Unreasonable standards. This is something I know all to well. I’m going to share something in this post that I haven’t yet shared with you all, but I think I’m finally ready to take the plunge. I’ve been living up to others standards for my entire life. And it all started on one fateful night in Vermont, 33 years ago.
Memories of the Past
When I was eight years-old, I watched a close family member die slowly from skin cancer. This was due to the chemicals she was using for her screen printing business. It was difficult to watch. I remember the seizures she would have and my caregiver holding a metal spoon in her mouth to stop her from swallowing her tongue. Her jagged teeth were evidence of these actions, which left such a vivid imprint on my younger self’s memory.
While she was dying, my family made regular trips to Vermont to be with her and her family. It was during these trips, where something that would shape the rest of my life, had happened. And it was based around somebody placing an unreasonable standard on the shoulders of an eight year-old me.
During these visits to my family members home, we would spend many nights in Vermont’s beautiful verdant greener. It was during these nights that another care taker would visit me in the early morning hours.

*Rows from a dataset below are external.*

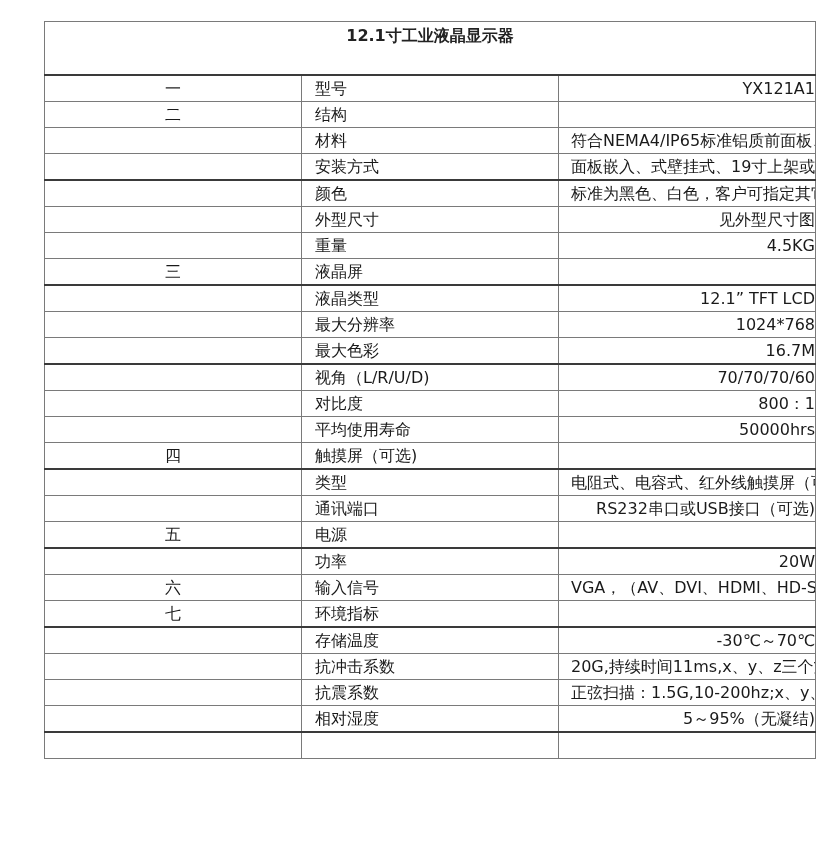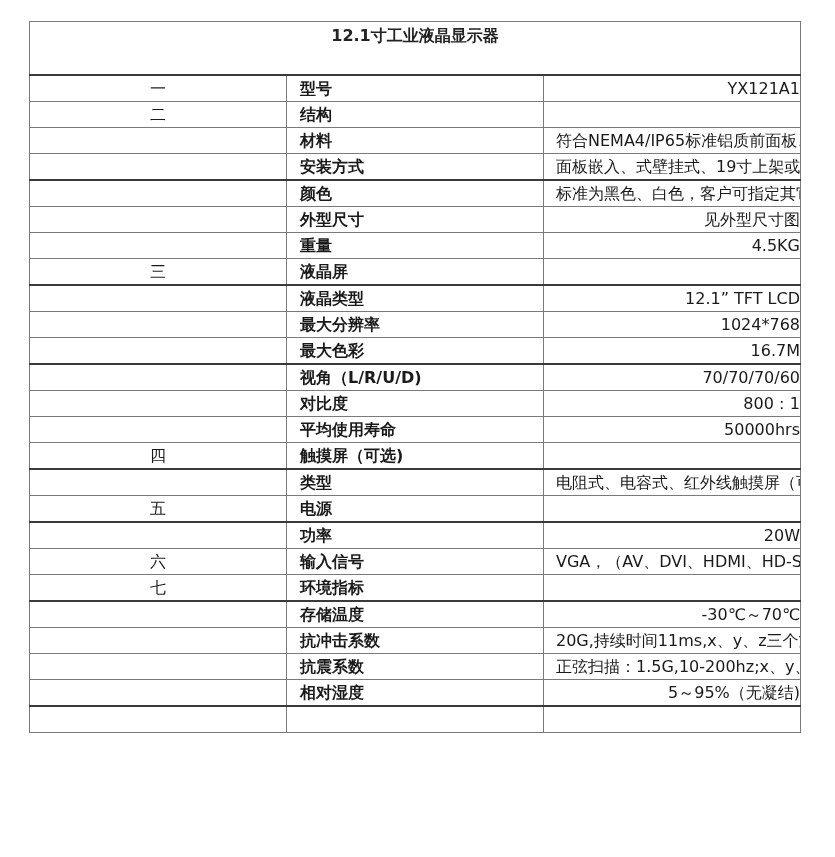--- a/index.html
+++ b/index.html
@@ -5,7 +5,7 @@
   html, body { margin:0; padding:0; background:#ffffff; }
   body { width:835px; height:857px; position:relative; overflow:hidden;
          font-family:"DejaVu Sans","Liberation Sans",sans-serif; color:#1a1a1a; }
-  .spec-table { position:absolute; left:29px; top:21px; width:772px;
+  .spec-table { position:absolute; left:44px; top:21px; width:772px;
                 border-collapse:collapse; table-layout:fixed; }
   .spec-table td { border:1px solid #7a7a7a; padding:0; height:25px;
                    font-size:16px; line-height:25px; white-space:nowrap; overflow:hidden;

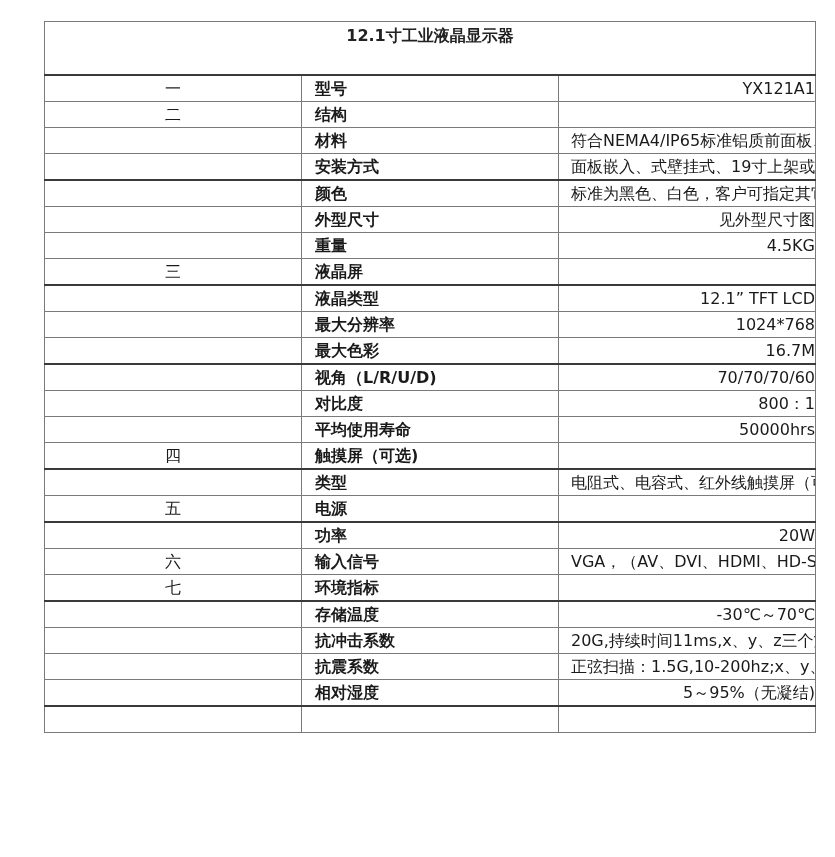--- a/index.html
+++ b/index.html
@@ -12,7 +12,7 @@
                    vertical-align:middle; }
   .spec-table tr.thick-top td { border-top:2px solid #3a3a3a; }
   .col-idx { width:42px; text-align:center; }
-  .col-name { width:165px; padding-left:13px !important;font-weight:bold; }
+  .col-name { width:165px; padding-left:13px !important; }
   .col-val { padding-left:12px !important;text-align:right; }
   .title-cell { height:50px !important; text-align:center; vertical-align:top !important;
                 font-weight:bold; font-size:17px; padding-top:2px !important; line-height:24px !important;

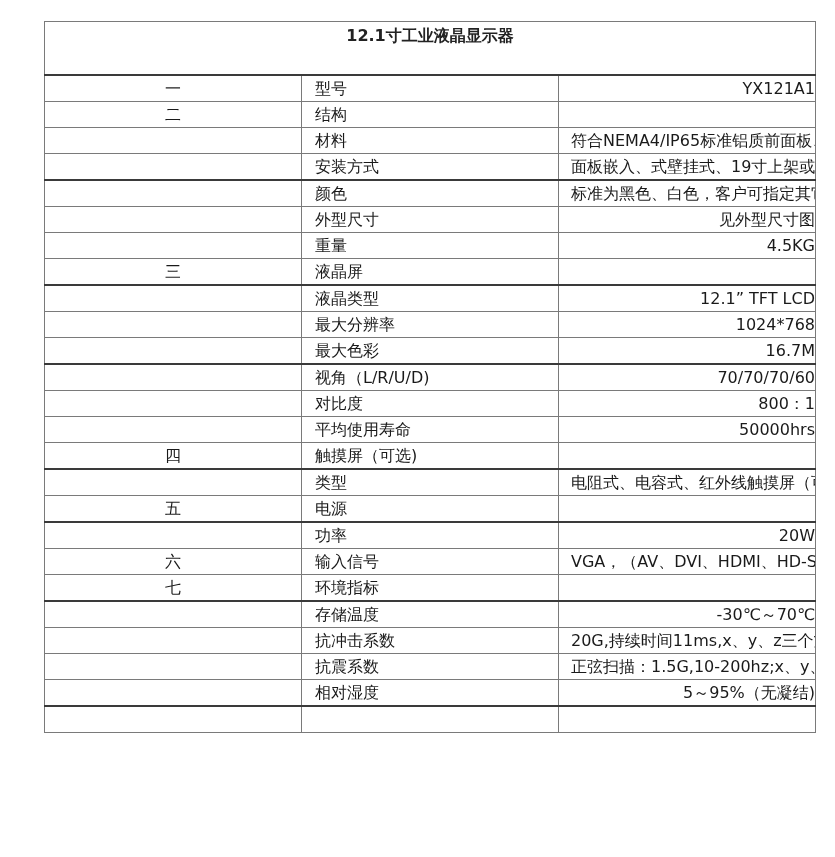--- a/index.html
+++ b/index.html
@@ -107,6 +107,11 @@
         <td class="col-val">电阻式、电容式、红外线触摸屏（可选)</td>
       </tr>
       <tr>
+        <td class="col-idx"></td>
+        <td class="col-name">通讯端口</td>
+        <td class="col-val">RS232串口或USB接口（可选)</td>
+      </tr>
+      <tr>
         <td class="col-idx">五</td>
         <td class="col-name">电源</td>
         <td class="col-val"></td>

I would be sound asleep, when suddenly I felt water being poured on me from the outside of my sheets. I opened my eyes to find my caregiver pouring water on my groin. They then pulled me from bed with fervent anger and a flurry of confusion and wet sheets. They then scolded me for “wetting the bed”, towering over me in the dark and using whispered, harsh, cold and cutting tones. About what, I’m not sure of, because to this day I still don’t remember what they said to me. But I know that it had something to do with how to be a man.
Terrifyingly Unreasonable Expectations & Confusion
I’m not sure the amount of times my caregiver visited me in the night, but it was always confusing, terrifying and left me feeling so alone and so confused. Confused about what it meant to be part of a family. Something I’m still coming to terms with.
To make things even more confusing, one night he pulled me to tell me I had done a good a job because we felt like a family while making dinner. Another time he pulled me, as I said above, he poured water on my groin and told me I had wet the bed. I didn’t have the names for the feelings I was experiencing at the time. But it was intense, terrifying and beyond confusing. I can remember looking in the mirror while I was in the bathroom, cleaning up from having water poured on me, not knowing what was happening, what has happened and what to do about it.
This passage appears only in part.